The God who called Paul to be an apostle was the same Lord who spoke to Paul soon after this meeting. The word that came from Jesus was greatly encouraging. This man who had given a true witness about Jesus among the Jewish authorities in Jerusalem would also one day testify about Him in Rome, the capital of the empire. Yet it would take years of imprisonment and many other experiences before that word would be fulfilled.

God’s promise was that Paul would go to Rome, but men were hard at work to ensure that he would die a swift death before he had a chance to do or say anything more. More than forty men felt so strongly about this that they were willing to take a vow, fasting until they had killed Paul. At least some of the leaders of the Jewish council were aware of this plot and even had a part to play in the planned deception. Yet they would not achieve their goal. With overwhelming force, Paul was taken to Caesarea in the middle of the night, and handed over to Felix, a high civil official in the Roman province where these events were taking place. In this way the plot of some angry murderers was thwarted. Presumably they lived to eat another day.

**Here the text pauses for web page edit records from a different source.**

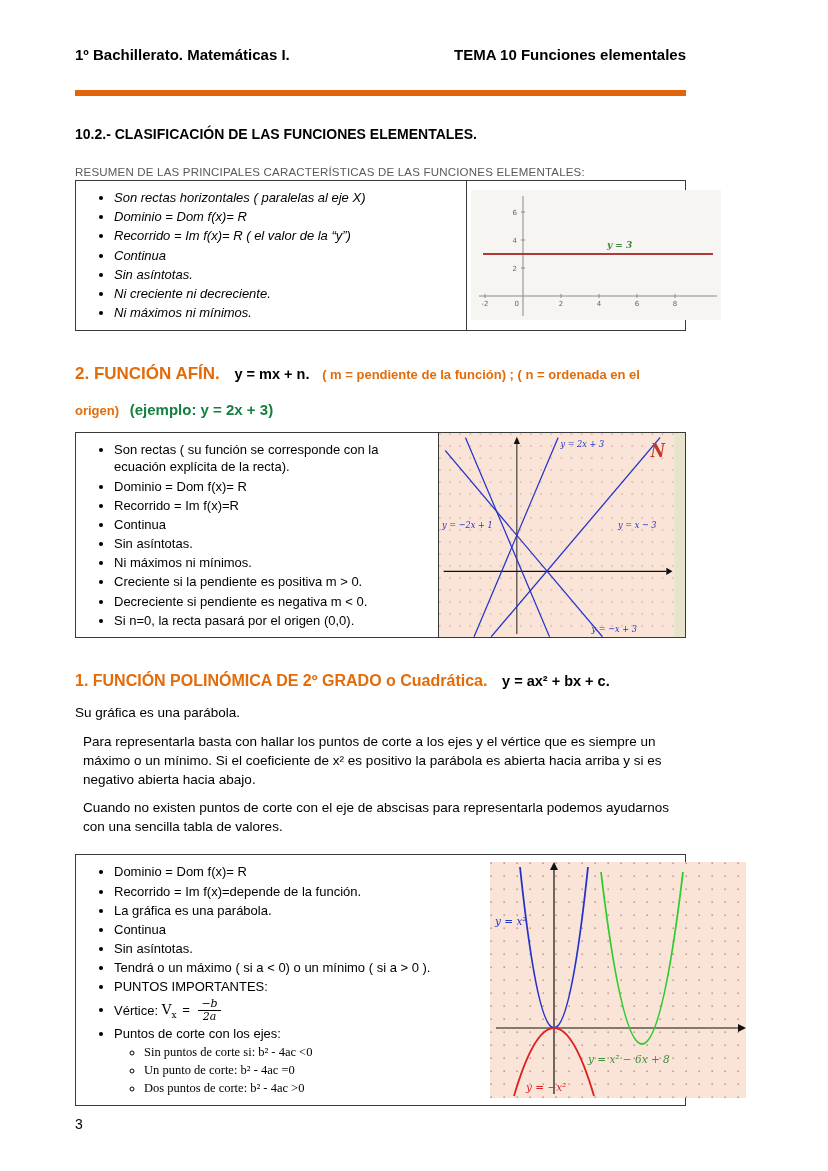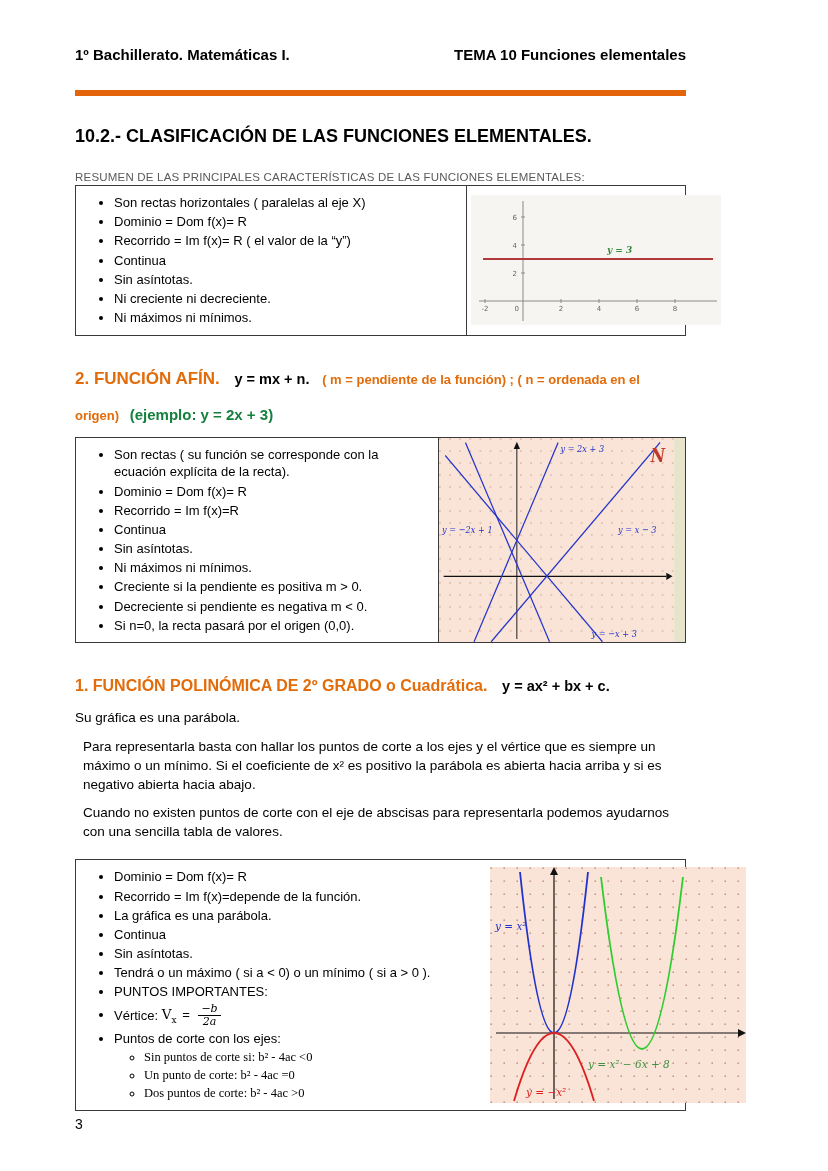--- a/index.html
+++ b/index.html
@@ -11,7 +11,7 @@
 
   .rule{height:6px;background:#E4640A;margin-top:27px;}
 
-  .doc-title{font-size:18px;font-weight:700;margin:30px 0 0 0;}
+  .doc-title{font-size:14px;font-weight:700;margin:30px 0 0 0;}
 
   .subtitle{margin:24px 0 0 0;color:#595959;font-size:11.5px;letter-spacing:.2px;}
 

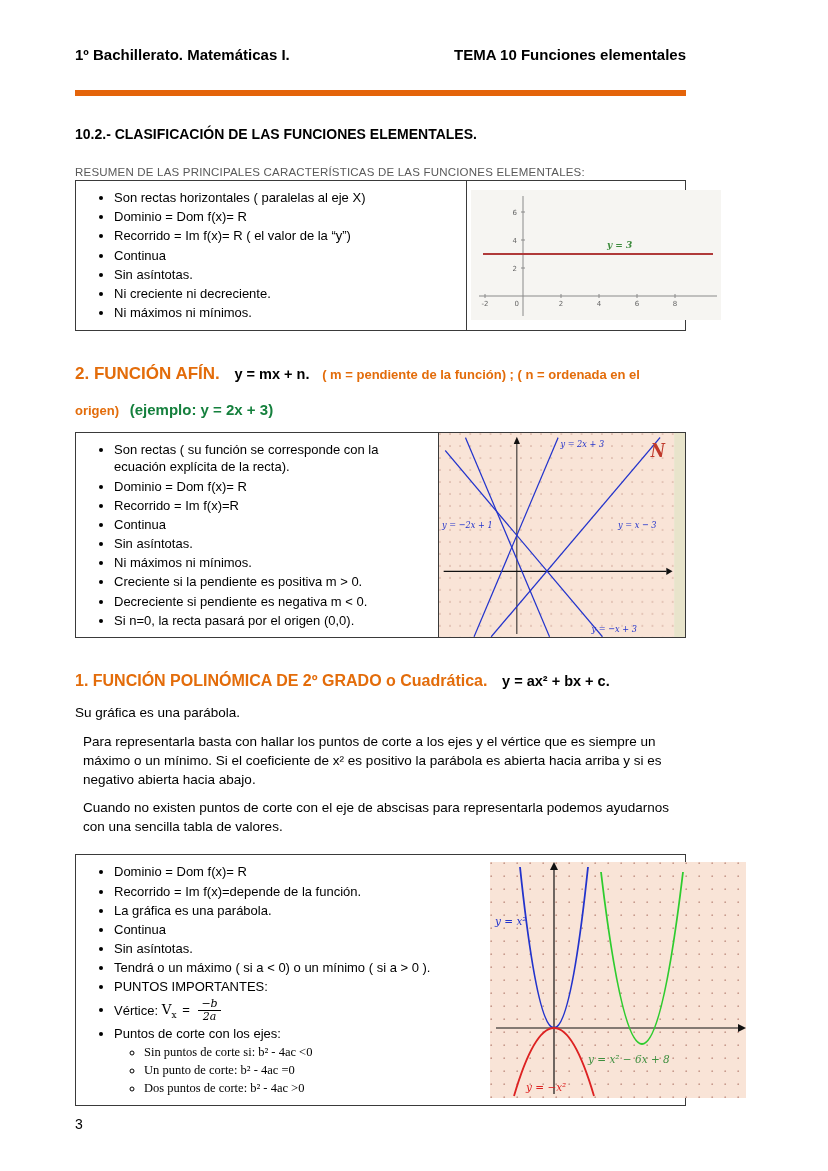--- a/index.html
+++ b/index.html
@@ -24,7 +24,7 @@
 
   .box{border:1px solid #3a3a3a;display:flex;align-items:stretch;margin:2px 0 0 0;}
   .cell-text{padding:6px 8px 6px 4px;}
-  .box1 .cell-text{flex:0 0 378px;}
+  .box1 .cell-text{flex:0 0 378px;font-style:italic;}
   .box2 .cell-text{flex:0 0 350px;}
   .box3 .cell-text{flex:0 0 398px;}
   .cell-graph{flex:1;display:flex;align-items:center;justify-content:center;}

A letter from the tribune, whose name was Lysias, gives us his assessment on the events that have transpired. From the days of Pilate forward, the spiritual controversies surrounding the Name of Jesus of Nazareth have been greatly perplexing to civil rulers. They have felt their own inability to judge these matters brought before them by those who had so much heat and so little light, men who only seemed determined to murder their religious enemies, straining any evidence they could discover or invent that might help to present their targets for murder as a great threat to society.

This Lysias had heard the interchange between Paul and the council, and had come to the conclusion that the argument between them was about “questions of their law,” meaning Jewish law, and that Paul had not done anything that would justify the death penalty or imprisonment according to Roman law. Nonetheless, because of the plot against Paul, the tribune had decided to send him to a higher official, Felix, a governor in Caesarea, where any true complaints could presumably be adjudicated. Paul would get to Rome eventually, but not first and foremost by the will or power of men.

This all has such a familiar sound to it. We have heard about it in the story of Old Testament Israel, and we know about it from every era of church history. It especially reminds us of what Jesus Himself faced, yet with one very important difference. Jesus was killed in Jerusalem. Pilate did not come to the rescue, sending him off to a better legal venue. What is the similarity then between what happened to our Savior and what happened to Paul? In both the case of our Lord and that of his apostle the will of the Almighty would be accomplished, whether through lawless men or in spite of them. The story of Paul has inspiring echoes throughout the centuries that follow. The One who gave His Son for us, continues to exercise His special providence over the affairs of the church, so that the Word of salvation through a Redeemer will be heard throughout the entire earth. As the atonement could not be stopped by the powers of men, neither shall the proclamation of that one sacrifice be kept from the ears of God’s elect.